__Task requirements__
The listing below holds a line with "(50, 53) none -> [52,56,137,70] Scheduler //" and a later line with "(296, 128) none". Write out those two lines and every line between them, exactly, and nothing else.

*** Opening of Data to use ***

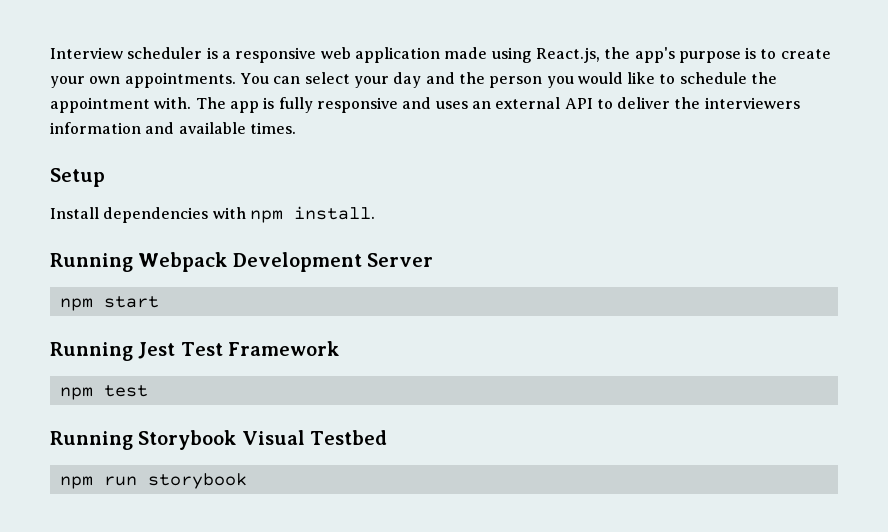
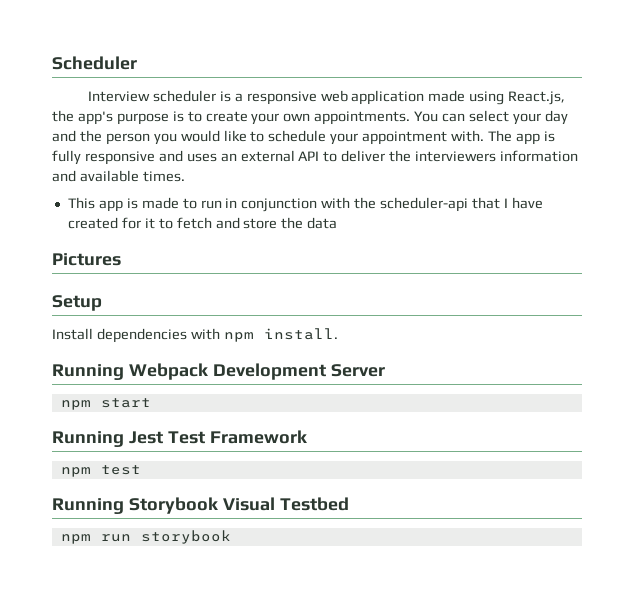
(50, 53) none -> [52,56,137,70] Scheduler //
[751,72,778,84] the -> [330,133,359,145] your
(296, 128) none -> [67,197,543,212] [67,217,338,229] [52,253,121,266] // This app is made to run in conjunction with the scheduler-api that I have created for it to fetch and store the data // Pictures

*** Close of Data to use ***
*** Opening of Data to use ***

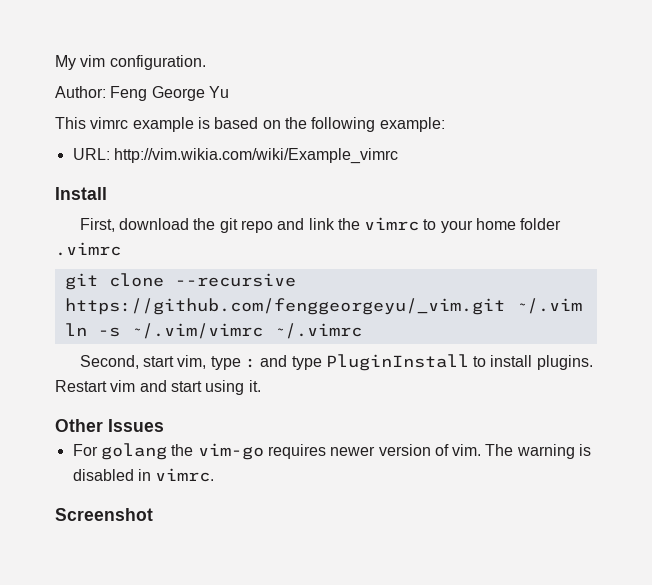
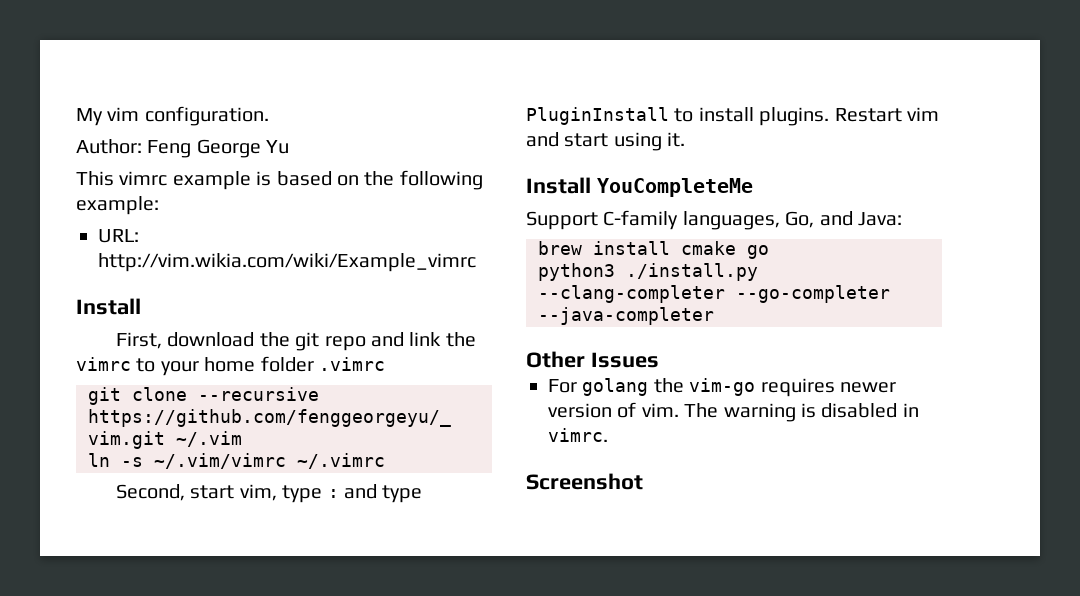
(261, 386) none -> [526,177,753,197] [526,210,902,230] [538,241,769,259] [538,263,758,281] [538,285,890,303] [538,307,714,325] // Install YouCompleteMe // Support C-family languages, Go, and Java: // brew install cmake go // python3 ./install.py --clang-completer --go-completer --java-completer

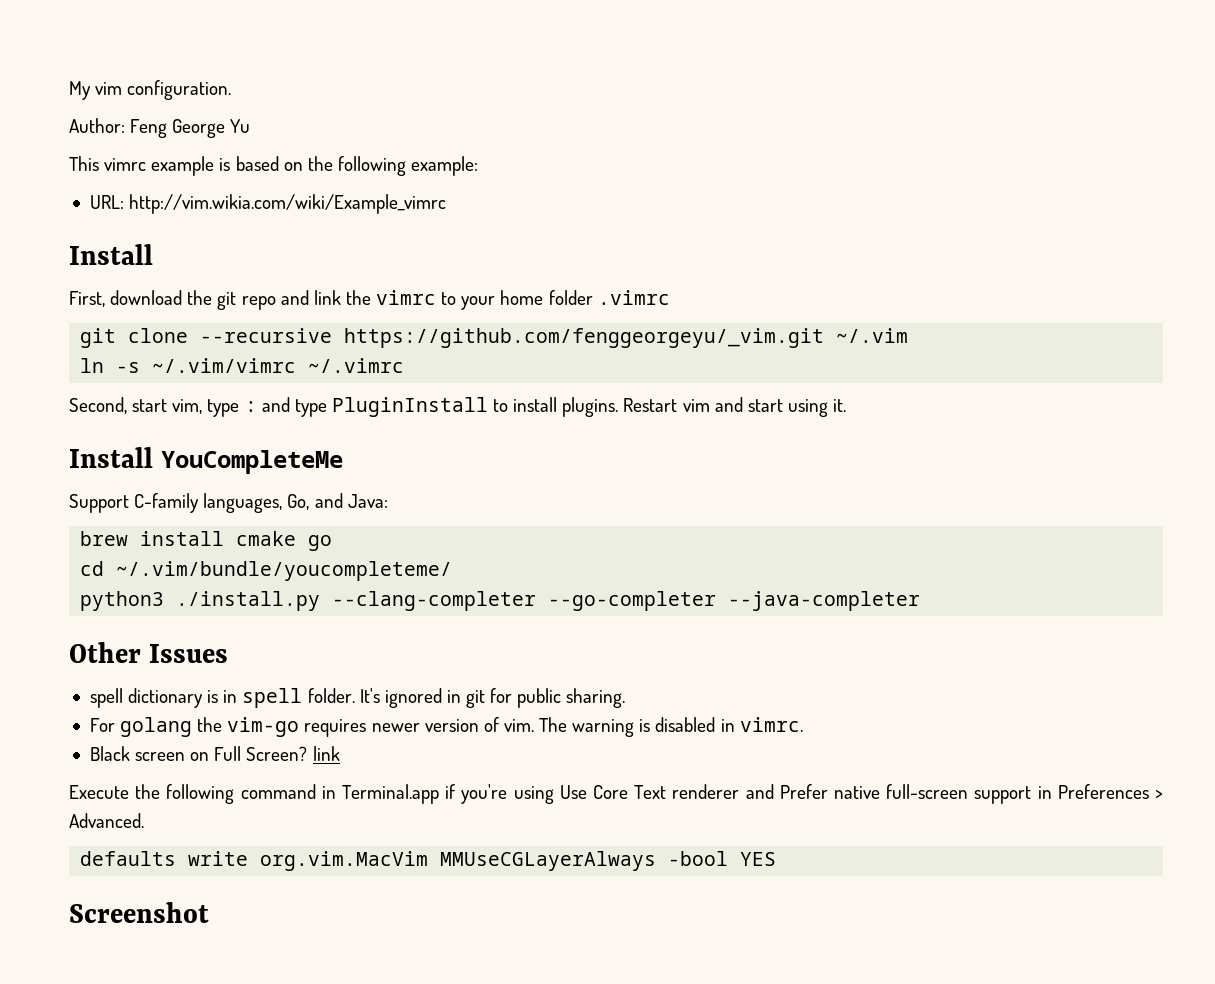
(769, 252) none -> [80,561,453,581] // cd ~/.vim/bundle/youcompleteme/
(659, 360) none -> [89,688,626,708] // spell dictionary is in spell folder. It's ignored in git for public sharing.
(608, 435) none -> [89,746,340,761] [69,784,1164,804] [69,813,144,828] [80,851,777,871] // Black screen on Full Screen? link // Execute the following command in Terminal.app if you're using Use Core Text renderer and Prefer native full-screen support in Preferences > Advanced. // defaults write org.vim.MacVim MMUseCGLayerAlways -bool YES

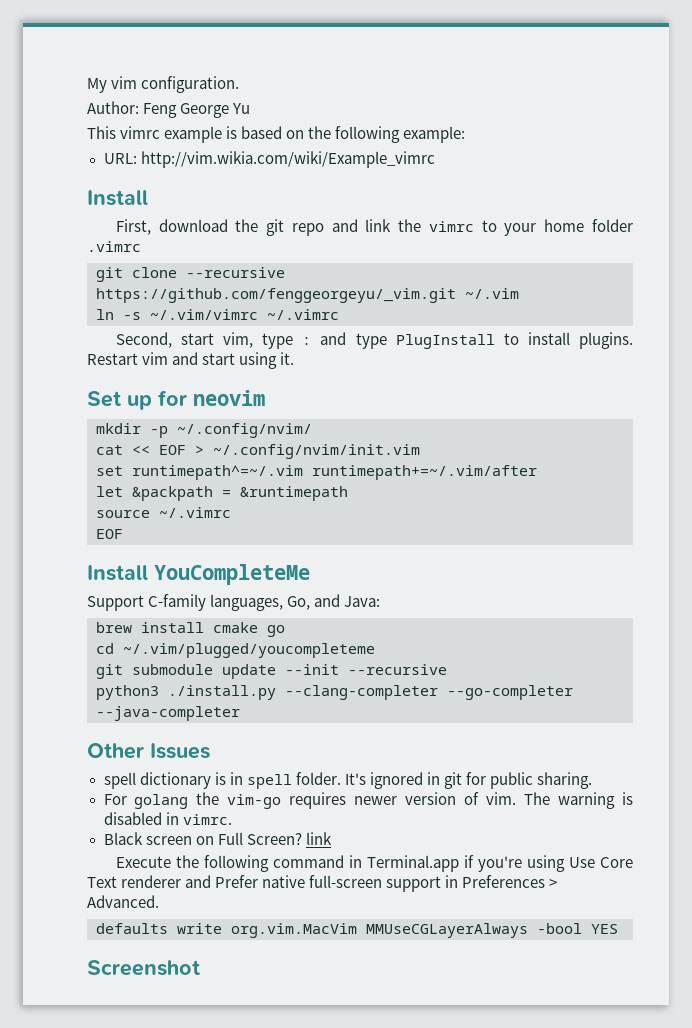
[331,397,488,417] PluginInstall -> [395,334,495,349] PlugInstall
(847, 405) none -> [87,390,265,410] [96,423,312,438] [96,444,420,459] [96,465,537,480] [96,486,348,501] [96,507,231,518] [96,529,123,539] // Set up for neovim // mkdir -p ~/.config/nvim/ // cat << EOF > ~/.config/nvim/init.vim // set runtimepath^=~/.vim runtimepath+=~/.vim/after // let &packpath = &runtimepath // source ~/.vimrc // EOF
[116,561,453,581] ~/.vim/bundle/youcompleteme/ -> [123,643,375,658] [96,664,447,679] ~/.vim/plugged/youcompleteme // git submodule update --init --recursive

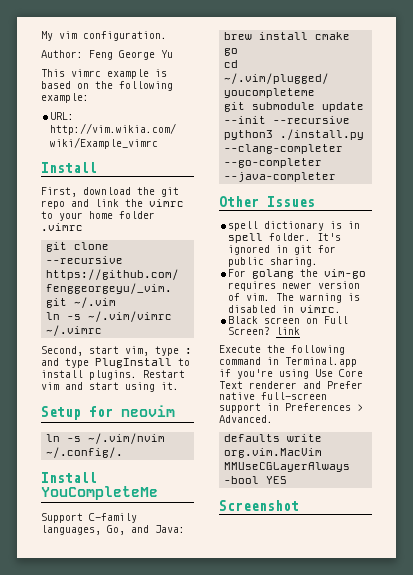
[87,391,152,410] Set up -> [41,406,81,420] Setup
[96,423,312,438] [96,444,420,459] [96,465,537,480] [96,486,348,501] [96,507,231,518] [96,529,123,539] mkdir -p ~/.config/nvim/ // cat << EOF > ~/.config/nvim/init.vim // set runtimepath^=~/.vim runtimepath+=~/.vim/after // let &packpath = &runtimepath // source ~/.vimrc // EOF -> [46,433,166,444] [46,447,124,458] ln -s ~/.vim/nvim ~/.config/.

*** Close of Data to use ***

__Written reply__
(50, 53) none -> [52,56,137,70] Scheduler //
[751,72,778,84] the -> [330,133,359,145] your
(296, 128) none -> [67,197,543,212] [67,217,338,229] [52,253,121,266] // This app is made to run in conjunction with the scheduler-api that I have created for it to fetch and store the data // Pictures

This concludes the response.